[Exercise details]: The stretch wanted below opens at the line containing "[892,109,956,121] indices:: ->" and closes at the line containing "[585,432,620,444] e.g.:: ->". Please return it exactly, with no other lines.

[Records for the exercise]:
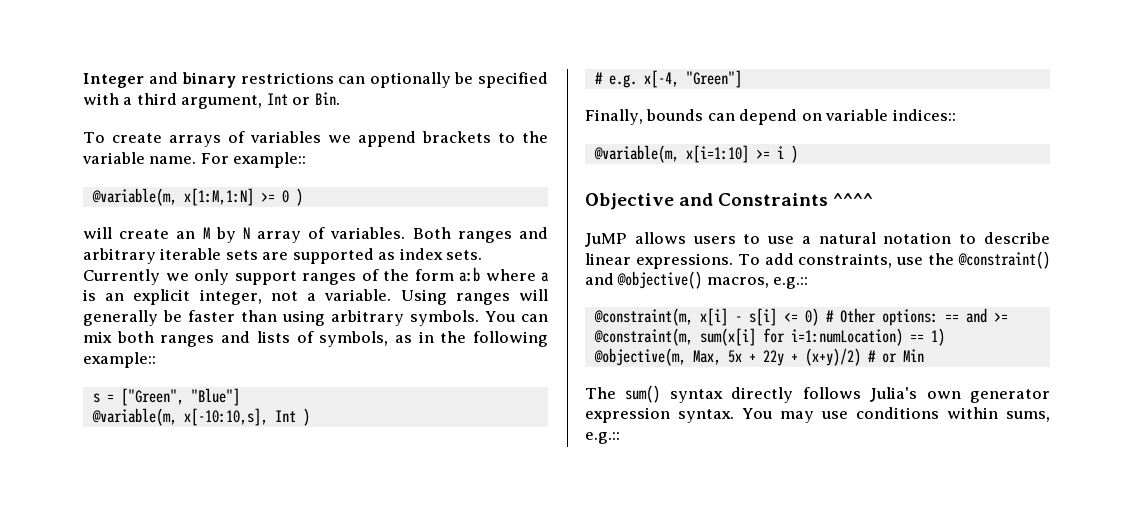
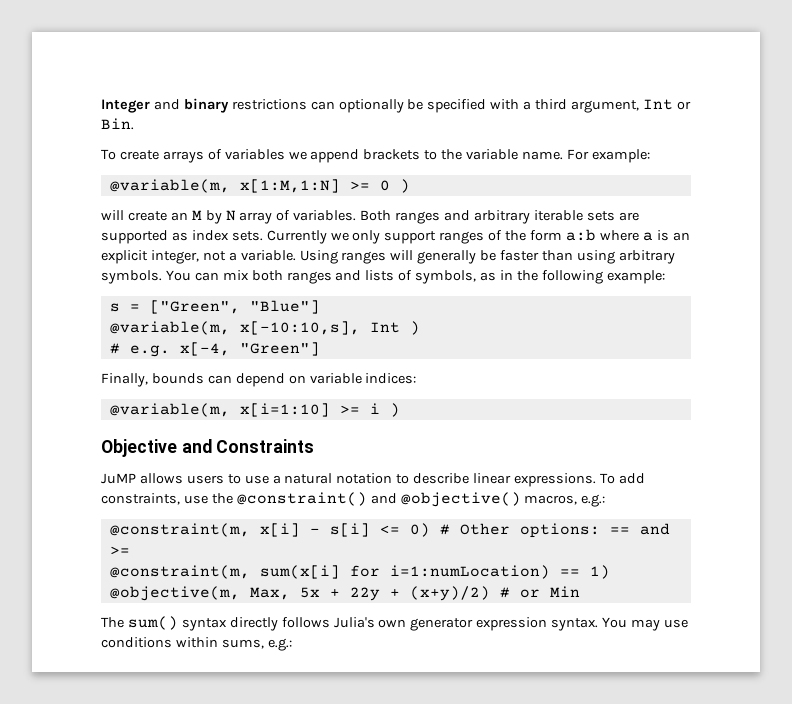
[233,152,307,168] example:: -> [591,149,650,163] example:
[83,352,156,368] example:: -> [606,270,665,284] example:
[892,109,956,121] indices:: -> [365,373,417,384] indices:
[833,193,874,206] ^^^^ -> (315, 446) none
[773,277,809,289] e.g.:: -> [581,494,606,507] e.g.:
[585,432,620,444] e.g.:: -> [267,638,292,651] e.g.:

...

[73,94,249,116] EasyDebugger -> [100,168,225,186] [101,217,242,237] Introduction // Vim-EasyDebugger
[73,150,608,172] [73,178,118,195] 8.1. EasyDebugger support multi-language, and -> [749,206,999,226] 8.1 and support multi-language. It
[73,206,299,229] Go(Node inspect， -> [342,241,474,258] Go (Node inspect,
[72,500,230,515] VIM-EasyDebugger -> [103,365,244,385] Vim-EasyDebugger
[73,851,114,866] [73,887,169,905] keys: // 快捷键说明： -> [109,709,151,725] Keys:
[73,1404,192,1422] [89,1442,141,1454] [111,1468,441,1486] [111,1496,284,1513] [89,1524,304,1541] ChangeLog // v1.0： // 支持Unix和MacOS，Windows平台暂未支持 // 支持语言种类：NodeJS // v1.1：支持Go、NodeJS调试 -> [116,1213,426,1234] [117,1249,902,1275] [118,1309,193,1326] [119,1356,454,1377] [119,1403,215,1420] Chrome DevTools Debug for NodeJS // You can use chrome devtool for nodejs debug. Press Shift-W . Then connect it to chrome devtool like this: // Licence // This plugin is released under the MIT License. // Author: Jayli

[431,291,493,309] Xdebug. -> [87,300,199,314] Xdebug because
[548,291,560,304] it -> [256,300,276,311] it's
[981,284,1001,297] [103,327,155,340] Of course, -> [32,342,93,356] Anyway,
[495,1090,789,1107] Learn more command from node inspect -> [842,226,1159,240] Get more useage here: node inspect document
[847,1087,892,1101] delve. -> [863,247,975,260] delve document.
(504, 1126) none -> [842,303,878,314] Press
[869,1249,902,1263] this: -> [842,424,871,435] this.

--

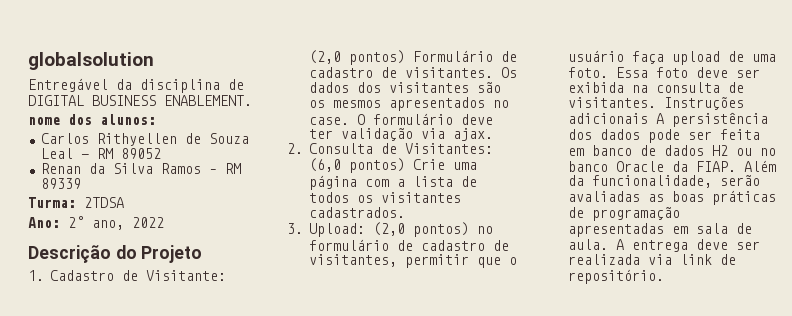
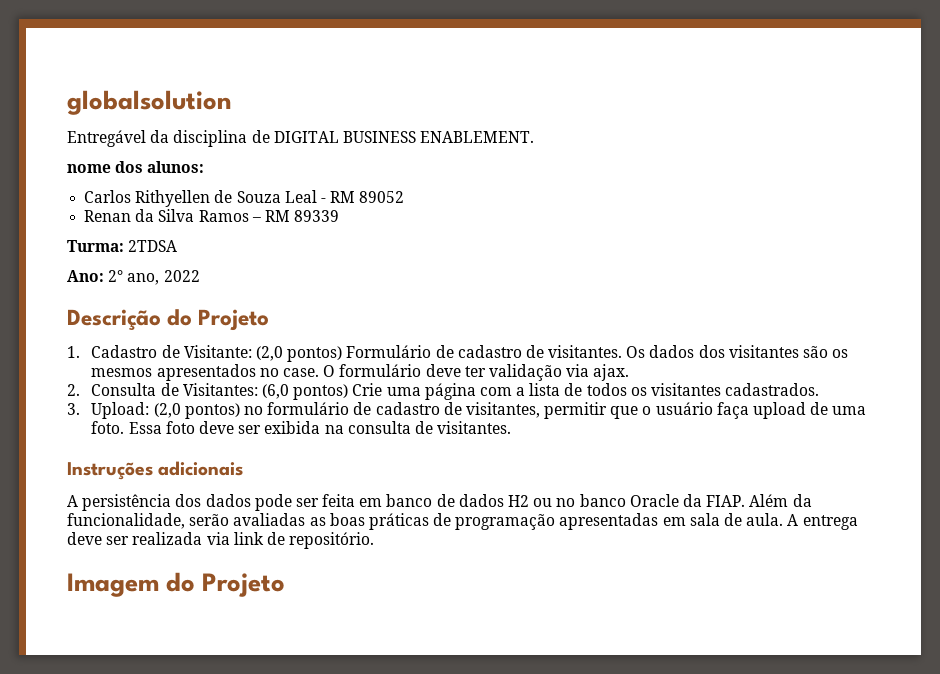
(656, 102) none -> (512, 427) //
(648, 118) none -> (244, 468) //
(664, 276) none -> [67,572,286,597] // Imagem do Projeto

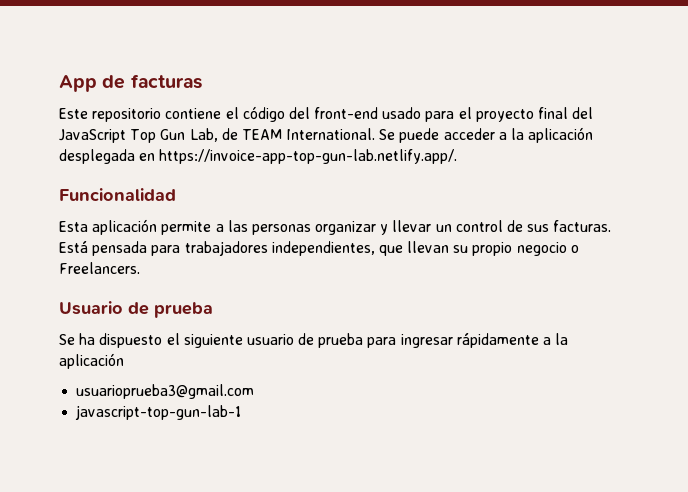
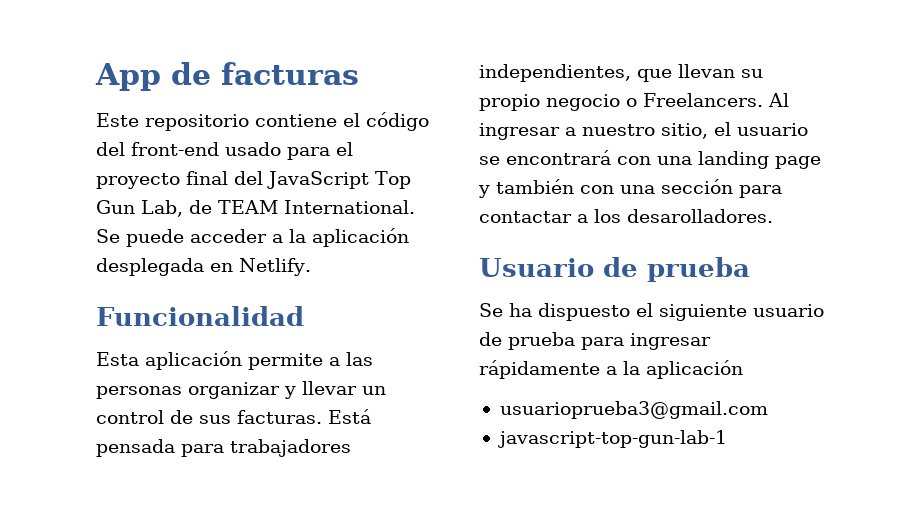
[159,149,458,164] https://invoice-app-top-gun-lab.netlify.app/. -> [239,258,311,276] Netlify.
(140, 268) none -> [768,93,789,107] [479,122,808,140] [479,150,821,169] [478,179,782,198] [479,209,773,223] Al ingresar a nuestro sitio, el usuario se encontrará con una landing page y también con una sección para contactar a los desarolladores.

[The completed task]:
[892,109,956,121] indices:: -> [365,373,417,384] indices:
[833,193,874,206] ^^^^ -> (315, 446) none
[773,277,809,289] e.g.:: -> [581,494,606,507] e.g.:
[585,432,620,444] e.g.:: -> [267,638,292,651] e.g.:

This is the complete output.